» **Data to process**

—————

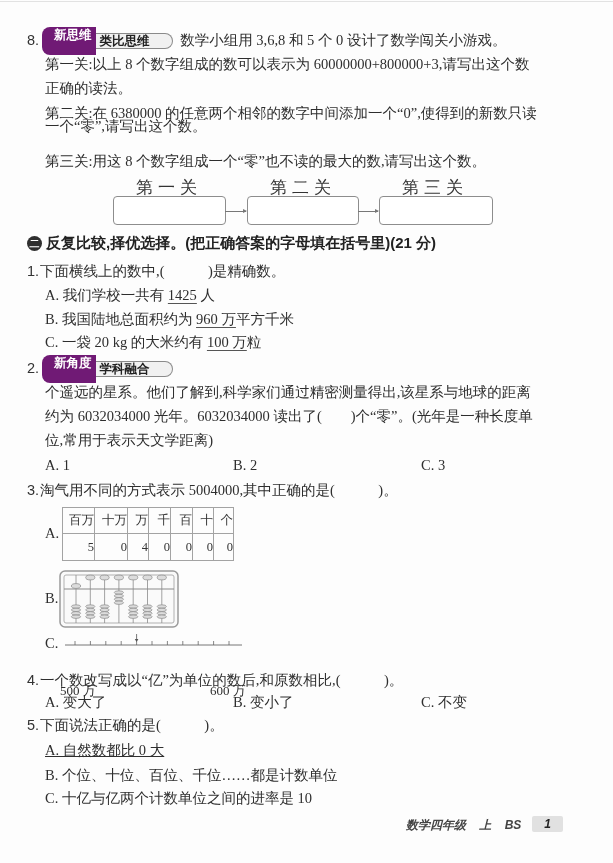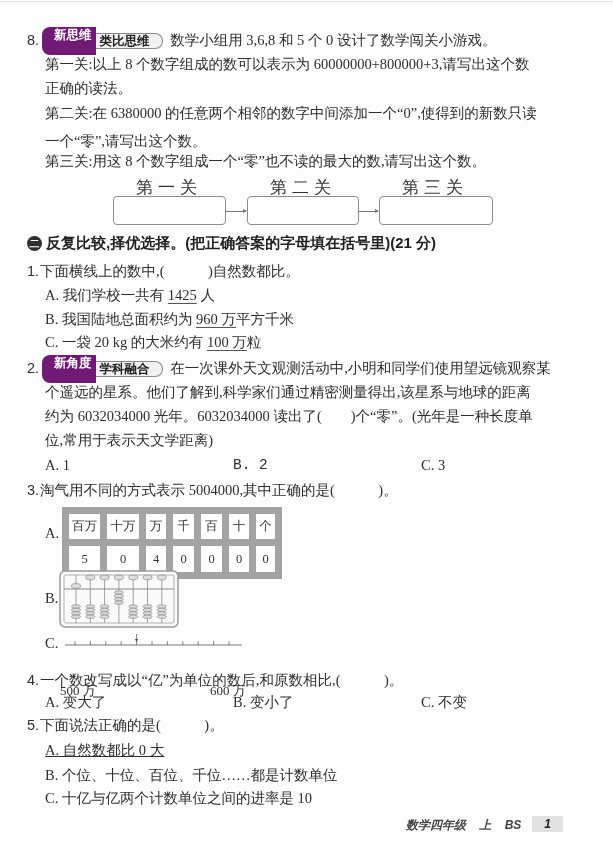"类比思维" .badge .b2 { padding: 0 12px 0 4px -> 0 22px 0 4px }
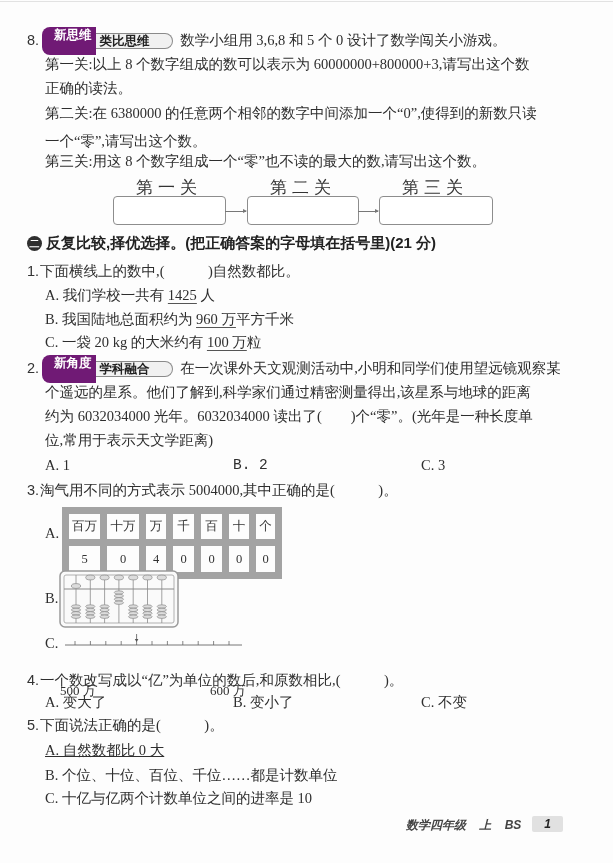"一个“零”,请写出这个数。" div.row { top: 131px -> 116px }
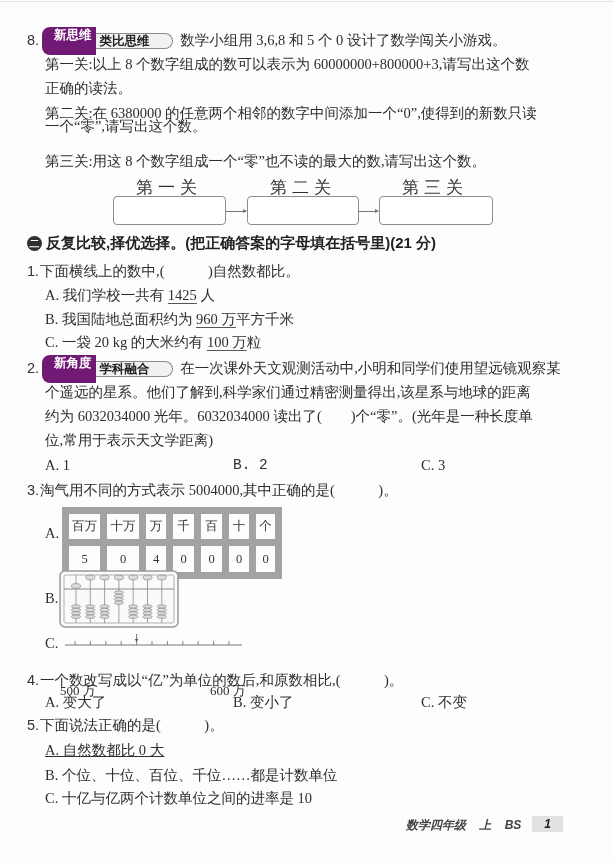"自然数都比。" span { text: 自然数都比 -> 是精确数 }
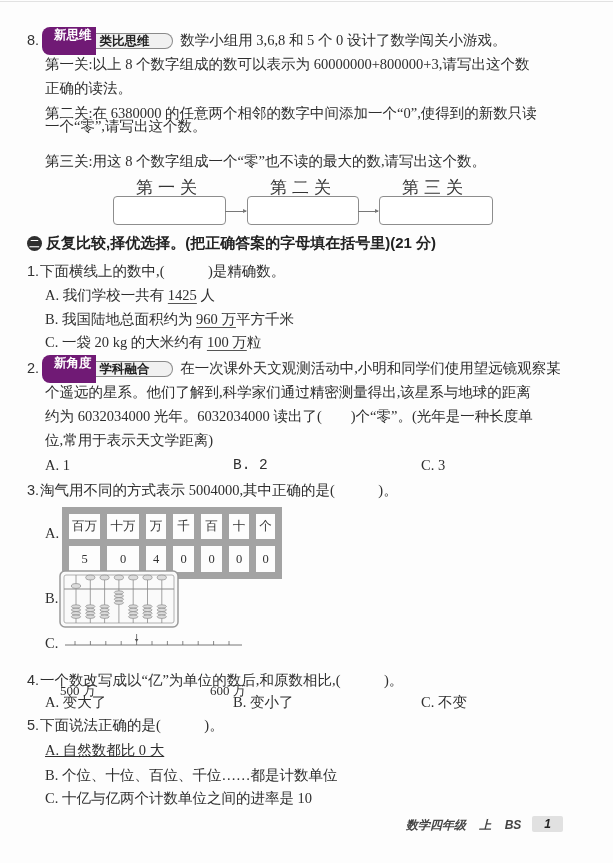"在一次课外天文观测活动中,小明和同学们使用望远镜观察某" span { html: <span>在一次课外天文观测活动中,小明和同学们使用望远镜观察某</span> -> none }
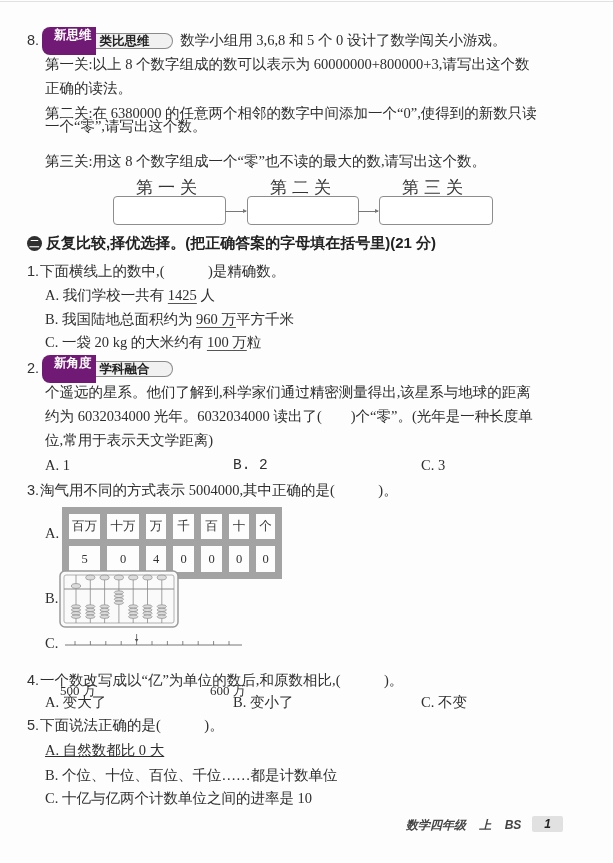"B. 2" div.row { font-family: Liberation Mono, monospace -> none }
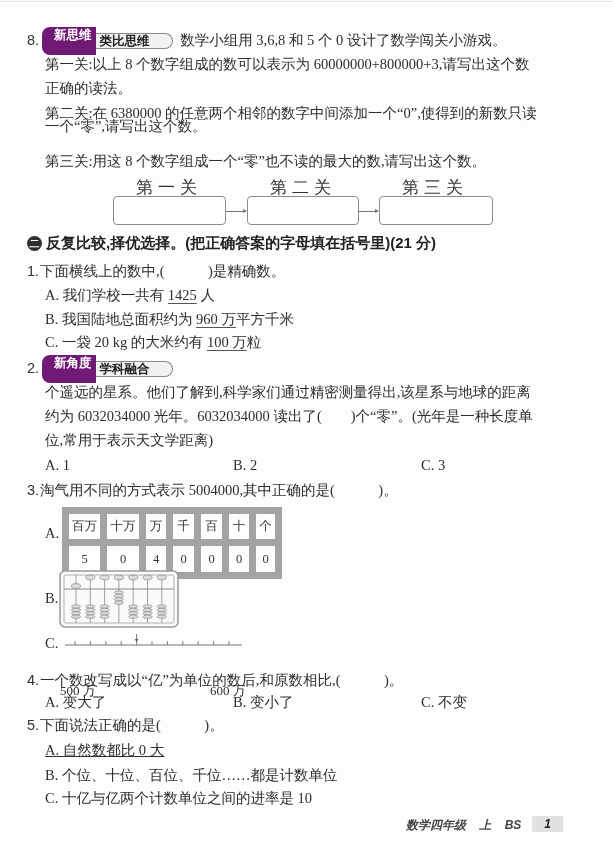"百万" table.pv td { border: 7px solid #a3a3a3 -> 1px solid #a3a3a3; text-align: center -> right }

—————

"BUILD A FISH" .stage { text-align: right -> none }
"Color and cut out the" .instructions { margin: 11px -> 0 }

—————

» **What you have to do**
Could the stretch from the line with "padding: 0 12px" through the line with "border: 7px solid" in the listing above be restated word for word, minus the pictures?

» **Solution for this task**
"类比思维" .badge .b2 { padding: 0 12px 0 4px -> 0 22px 0 4px }
"一个“零”,请写出这个数。" div.row { top: 131px -> 116px }
"自然数都比。" span { text: 自然数都比 -> 是精确数 }
"在一次课外天文观测活动中,小明和同学们使用望远镜观察某" span { html: <span>在一次课外天文观测活动中,小明和同学们使用望远镜观察某</span> -> none }
"B. 2" div.row { font-family: Liberation Mono, monospace -> none }
"百万" table.pv td { border: 7px solid #a3a3a3 -> 1px solid #a3a3a3; text-align: center -> right }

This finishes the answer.